Sì, nonostante la tua veneranda età e la consapevolezza di te, ti sei offesa. A Oprah Winfrey, in un’intervista su Harper's Bazaar, ne hai parlato chiaramente, ricordando i tuoi sentimenti feriti per mano di qualcuno di questi nomignolo+fotina-di-un-tramonto che hanno pensato bene di notificarti il loro disappunto («Sembri un uomo», «Come stai invecchiando male»), tra un petto di pollo fritto pescato dal cestello KFC e un sorso di Bud - facendoti contemporaneamente scoprire che la nostra epoca ha un problema: il contratto per il traffico dati troppo a buon mercato. Quindi finisci per farti (farci) la ricattatoria domanda: «E se fossi stata una 15enne?». A Oprah non hai voluto parlare compiutamente di ageism (la discriminazione nei confronti di una persona in base alla sua età), parola invero da piagnisteo, ma che fosse questa la questione l’ho capito giorni fa quando, a Entertainment Tonight, durante la presentazione di Homecoming, la serie tv che ti vede protagonista insieme a Dermot Mulroney (dal 2 novembre su Amazon Prime Video), hai rivelato di voler chiudere una delle finestre aperte sugli Anni '90 da cui spesso ci affacciamo per dimenticare i tempi balordi che stiamo vivendo: quella delle rom-com. Non ne farai più, almeno non da protagonista. Per carità, dici che non è perché non hai più l’età ma perché ora hai una diversa consapevolezza. Così come ce l’ha anche il pubblico. E se lo dici tu.

Questa dell’ageism è una cosa che a Hollywood gira molto. È una tessera del puzzle delle discriminazioni, quello che comprende anche neri, asiatici, gay, e donne in generale. Se ne lamentano un po’ tutte le attrici, spesso confondendosi con uno dei personaggi interpretati nel passato (nel tuo caso, Julia, io ho rivisto Anna Scott che sta ancora cercando di rubare l’ultimo pezzo di torta ai suoi commensali). A questo punto però vorrei chiederti: tu che lezione pensi di aver lasciato a una 15enne che legge di te che sanguini anagraficamente?

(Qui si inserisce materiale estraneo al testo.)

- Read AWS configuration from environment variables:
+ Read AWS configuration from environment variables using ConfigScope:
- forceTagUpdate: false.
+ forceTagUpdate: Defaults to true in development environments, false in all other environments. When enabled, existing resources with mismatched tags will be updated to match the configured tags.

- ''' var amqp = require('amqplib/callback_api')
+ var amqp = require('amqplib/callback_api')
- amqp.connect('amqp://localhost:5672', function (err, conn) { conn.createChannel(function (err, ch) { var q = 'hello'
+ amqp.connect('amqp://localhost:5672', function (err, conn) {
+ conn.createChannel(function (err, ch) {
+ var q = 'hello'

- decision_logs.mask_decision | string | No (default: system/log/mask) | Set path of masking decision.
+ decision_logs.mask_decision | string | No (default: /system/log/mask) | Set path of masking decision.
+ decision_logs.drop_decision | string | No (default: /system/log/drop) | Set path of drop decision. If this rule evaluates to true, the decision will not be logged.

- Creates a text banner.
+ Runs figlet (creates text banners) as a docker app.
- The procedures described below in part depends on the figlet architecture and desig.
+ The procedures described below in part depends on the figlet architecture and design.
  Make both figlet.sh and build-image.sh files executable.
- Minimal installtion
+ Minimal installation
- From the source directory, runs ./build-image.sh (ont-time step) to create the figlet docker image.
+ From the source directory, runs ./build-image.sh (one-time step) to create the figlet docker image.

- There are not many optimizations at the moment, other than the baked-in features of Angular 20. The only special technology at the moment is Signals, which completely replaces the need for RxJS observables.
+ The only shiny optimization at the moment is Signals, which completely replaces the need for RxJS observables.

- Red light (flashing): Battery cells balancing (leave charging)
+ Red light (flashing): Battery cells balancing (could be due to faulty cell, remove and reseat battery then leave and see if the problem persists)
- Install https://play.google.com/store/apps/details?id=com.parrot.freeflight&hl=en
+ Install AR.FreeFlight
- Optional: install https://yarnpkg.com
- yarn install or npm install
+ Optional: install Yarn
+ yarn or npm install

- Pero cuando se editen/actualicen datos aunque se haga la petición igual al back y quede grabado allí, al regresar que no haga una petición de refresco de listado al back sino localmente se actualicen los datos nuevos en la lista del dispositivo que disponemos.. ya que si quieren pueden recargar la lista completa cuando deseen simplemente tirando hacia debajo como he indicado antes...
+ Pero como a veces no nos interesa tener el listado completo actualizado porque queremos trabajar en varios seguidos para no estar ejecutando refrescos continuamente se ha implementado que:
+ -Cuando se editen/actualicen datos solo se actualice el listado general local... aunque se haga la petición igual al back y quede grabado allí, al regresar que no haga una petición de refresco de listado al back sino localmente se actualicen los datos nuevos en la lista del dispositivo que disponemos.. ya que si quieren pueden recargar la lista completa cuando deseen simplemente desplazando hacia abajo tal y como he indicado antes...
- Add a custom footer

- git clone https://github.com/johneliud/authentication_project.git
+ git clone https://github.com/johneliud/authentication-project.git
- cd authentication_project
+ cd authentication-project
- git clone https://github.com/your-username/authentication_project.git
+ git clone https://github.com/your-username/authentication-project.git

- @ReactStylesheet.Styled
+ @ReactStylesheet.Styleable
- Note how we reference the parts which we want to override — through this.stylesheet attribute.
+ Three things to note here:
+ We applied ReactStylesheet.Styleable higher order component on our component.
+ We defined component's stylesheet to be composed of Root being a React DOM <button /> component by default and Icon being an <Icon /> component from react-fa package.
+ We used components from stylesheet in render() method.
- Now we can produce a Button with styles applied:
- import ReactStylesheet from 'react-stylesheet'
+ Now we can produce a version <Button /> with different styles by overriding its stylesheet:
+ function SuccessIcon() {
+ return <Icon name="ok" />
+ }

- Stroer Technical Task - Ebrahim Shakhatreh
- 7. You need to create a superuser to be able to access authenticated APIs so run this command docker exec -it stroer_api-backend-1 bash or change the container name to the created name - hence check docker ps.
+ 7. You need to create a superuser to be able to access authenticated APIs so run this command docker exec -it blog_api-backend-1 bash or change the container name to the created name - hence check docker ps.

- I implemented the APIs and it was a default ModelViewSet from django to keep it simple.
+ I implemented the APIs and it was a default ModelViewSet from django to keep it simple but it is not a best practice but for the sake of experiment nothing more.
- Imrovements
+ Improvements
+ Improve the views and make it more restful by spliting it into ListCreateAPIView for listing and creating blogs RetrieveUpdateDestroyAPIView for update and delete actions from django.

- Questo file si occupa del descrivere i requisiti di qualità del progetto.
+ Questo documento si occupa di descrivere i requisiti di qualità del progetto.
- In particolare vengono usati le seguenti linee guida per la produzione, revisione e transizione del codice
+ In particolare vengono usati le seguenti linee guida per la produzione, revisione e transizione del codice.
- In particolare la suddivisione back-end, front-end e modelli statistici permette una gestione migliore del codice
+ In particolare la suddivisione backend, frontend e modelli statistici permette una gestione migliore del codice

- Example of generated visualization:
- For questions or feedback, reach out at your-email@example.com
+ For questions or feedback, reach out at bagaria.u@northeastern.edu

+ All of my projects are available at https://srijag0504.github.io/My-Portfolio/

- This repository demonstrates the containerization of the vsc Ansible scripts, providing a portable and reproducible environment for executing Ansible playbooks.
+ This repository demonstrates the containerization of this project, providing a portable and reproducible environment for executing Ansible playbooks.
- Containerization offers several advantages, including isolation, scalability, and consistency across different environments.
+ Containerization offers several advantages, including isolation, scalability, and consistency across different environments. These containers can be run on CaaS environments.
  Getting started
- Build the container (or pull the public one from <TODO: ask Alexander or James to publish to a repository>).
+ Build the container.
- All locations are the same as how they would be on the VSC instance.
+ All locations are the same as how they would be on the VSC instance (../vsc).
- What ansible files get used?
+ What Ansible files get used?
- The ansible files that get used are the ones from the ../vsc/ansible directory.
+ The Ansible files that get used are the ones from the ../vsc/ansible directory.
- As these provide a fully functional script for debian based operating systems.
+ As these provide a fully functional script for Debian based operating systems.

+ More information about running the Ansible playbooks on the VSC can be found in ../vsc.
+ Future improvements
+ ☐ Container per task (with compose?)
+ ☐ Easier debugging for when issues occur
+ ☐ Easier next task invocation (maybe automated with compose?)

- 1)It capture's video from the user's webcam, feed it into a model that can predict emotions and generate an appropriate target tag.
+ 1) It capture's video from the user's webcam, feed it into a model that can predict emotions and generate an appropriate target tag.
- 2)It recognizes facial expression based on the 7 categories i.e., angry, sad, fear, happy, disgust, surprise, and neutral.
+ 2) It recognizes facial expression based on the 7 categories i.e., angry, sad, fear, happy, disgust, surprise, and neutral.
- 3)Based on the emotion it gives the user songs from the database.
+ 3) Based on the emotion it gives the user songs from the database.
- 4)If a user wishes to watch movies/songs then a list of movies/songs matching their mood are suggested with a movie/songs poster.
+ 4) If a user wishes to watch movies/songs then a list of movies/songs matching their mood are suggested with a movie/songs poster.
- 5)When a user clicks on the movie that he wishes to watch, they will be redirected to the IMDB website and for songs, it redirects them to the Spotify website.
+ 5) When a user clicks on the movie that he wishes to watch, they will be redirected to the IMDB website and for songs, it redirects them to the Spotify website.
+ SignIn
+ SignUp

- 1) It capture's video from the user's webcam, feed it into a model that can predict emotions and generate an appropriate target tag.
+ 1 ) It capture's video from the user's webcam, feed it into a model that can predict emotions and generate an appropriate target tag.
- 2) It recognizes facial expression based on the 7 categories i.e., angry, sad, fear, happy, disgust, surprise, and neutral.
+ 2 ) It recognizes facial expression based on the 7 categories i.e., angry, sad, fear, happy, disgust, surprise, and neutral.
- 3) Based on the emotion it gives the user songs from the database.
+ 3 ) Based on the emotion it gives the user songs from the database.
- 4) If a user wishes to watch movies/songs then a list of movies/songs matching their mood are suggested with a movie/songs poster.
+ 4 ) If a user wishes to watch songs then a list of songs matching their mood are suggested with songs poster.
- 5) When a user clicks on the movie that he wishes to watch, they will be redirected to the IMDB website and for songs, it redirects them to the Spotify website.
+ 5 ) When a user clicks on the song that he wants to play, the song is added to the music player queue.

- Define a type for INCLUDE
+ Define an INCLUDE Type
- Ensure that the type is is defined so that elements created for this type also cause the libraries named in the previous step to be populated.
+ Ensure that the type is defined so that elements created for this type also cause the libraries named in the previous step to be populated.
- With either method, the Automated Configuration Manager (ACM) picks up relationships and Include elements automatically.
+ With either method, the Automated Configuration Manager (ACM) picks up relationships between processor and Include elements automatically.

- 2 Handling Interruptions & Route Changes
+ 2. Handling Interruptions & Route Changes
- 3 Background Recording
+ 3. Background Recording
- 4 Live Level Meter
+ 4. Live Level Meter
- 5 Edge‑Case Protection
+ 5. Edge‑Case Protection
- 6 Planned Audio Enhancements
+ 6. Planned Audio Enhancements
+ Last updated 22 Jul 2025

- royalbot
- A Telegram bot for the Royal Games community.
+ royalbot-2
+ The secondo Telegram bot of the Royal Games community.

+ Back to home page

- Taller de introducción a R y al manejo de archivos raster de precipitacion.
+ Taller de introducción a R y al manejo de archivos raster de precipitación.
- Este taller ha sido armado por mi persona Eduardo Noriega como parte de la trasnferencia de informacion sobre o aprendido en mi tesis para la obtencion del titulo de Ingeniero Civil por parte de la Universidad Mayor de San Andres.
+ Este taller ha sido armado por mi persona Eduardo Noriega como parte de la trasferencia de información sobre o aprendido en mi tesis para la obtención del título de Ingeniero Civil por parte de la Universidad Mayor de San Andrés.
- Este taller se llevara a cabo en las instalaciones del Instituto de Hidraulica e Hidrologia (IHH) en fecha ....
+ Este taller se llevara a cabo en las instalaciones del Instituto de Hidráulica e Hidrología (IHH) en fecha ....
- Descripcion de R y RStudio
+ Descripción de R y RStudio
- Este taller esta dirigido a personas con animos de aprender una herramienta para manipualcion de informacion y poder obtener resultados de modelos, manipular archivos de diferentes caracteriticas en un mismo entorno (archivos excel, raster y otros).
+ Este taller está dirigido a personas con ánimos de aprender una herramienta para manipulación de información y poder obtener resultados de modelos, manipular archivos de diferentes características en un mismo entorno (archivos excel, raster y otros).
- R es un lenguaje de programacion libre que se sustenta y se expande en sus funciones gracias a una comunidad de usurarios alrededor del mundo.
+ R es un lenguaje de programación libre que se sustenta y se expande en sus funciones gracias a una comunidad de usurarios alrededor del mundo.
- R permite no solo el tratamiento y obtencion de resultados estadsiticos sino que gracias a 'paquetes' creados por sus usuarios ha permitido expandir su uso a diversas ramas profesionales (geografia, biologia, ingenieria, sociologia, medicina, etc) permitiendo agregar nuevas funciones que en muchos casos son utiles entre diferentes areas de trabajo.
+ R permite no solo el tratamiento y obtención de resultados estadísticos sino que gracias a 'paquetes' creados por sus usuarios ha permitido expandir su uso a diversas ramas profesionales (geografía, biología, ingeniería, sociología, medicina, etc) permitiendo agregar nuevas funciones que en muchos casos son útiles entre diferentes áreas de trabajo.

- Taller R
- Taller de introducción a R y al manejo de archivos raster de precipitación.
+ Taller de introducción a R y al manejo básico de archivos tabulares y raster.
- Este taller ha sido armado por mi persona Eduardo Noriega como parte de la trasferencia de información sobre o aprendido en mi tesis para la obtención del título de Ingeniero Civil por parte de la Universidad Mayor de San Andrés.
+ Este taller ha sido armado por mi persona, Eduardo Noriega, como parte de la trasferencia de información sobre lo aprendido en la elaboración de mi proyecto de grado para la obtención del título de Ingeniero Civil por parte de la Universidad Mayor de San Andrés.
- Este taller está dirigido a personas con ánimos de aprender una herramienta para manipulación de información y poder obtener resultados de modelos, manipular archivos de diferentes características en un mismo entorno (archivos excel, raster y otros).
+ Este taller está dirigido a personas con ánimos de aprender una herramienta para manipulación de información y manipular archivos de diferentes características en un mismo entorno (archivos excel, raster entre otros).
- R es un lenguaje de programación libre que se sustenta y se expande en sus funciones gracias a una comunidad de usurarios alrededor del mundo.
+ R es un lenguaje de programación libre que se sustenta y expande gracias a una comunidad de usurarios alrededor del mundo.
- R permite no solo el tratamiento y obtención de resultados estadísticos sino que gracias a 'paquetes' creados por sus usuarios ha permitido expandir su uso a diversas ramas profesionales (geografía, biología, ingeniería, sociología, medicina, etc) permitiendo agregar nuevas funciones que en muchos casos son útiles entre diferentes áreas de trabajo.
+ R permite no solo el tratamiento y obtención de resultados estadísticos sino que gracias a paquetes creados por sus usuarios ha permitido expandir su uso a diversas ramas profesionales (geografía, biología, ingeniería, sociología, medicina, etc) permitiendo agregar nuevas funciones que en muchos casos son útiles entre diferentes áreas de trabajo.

Cara, sei o non sei Julia Roberts? Sai benissimo che tutti giudicano tutto e tutti, fosse per lavoro o per diletto. Alla 15enne dovresti spiegare che sì, ha ragione Goldie Hawn nel Club delle prime moglie e a Hollywood ci sono solo tre età per le donne: bambola, procuratore distrettuale e A spasso con Daisy; e che sì, ogni tanto compare qua e là l’articolo dell’attrice scartata al provino a colpi di «Sei troppo vecchia». Tutte queste 'cattiverie' però non impediscono realmente di andare avanti a chi è preparato e determinato. La tua carriera, come quella di tante altre, lo dimostra.

Invece no, ti offendi. Lì c’è una 15enne cui dovresti evidenziare il fatto che il problema non è il commento di qualche cretino, ma la reazione al commento di qualche cretino, e tu che fai? Ti offendi. E, peggio ancora, ti dimentichi che tu, che resti sempre Julia Roberts, hai il potere di spostare il riflettore sotto il quale sgomita quella che, tra una vampata di menopausa e l’altra, vuole comunque scippare il ruolo a una delle Fanning (se non a entrambe), per puntarlo invece, che ne so, su Jane Fonda, Diane Keaton, Mary Steenburgen e Candice Bergen che in quattro segnano 289 anni di vita e sono le protagoniste di Book Club (in Italia esce nel 2019).

Julia cara, è la discriminante chiamata talento quella che dovresti evidenziare, tanto per capirci, altrimenti il tuo travisamento autorizza le 15enni, una volta cresciute, ad andare fuori giri e dire cose tipo «Non vedo l’ora d’invecchiare» (l’ultima è Sandra Oh, che guarda ai suoi 50 anni come se fossero il Carnevale di Rio). Perché se è vero che più s’invecchia e più mancano le occasioni per farsi fischiare dietro da un manovale di bocca buona che ha poca voglia di lavorare, è però altrettanto vero che non tutte possiamo (serenamente) essere Andie MacDowell che, a 60 anni e che-dio-la-benedica, ancora si merita la passerella L’Oréal alla Paris Fashion Week.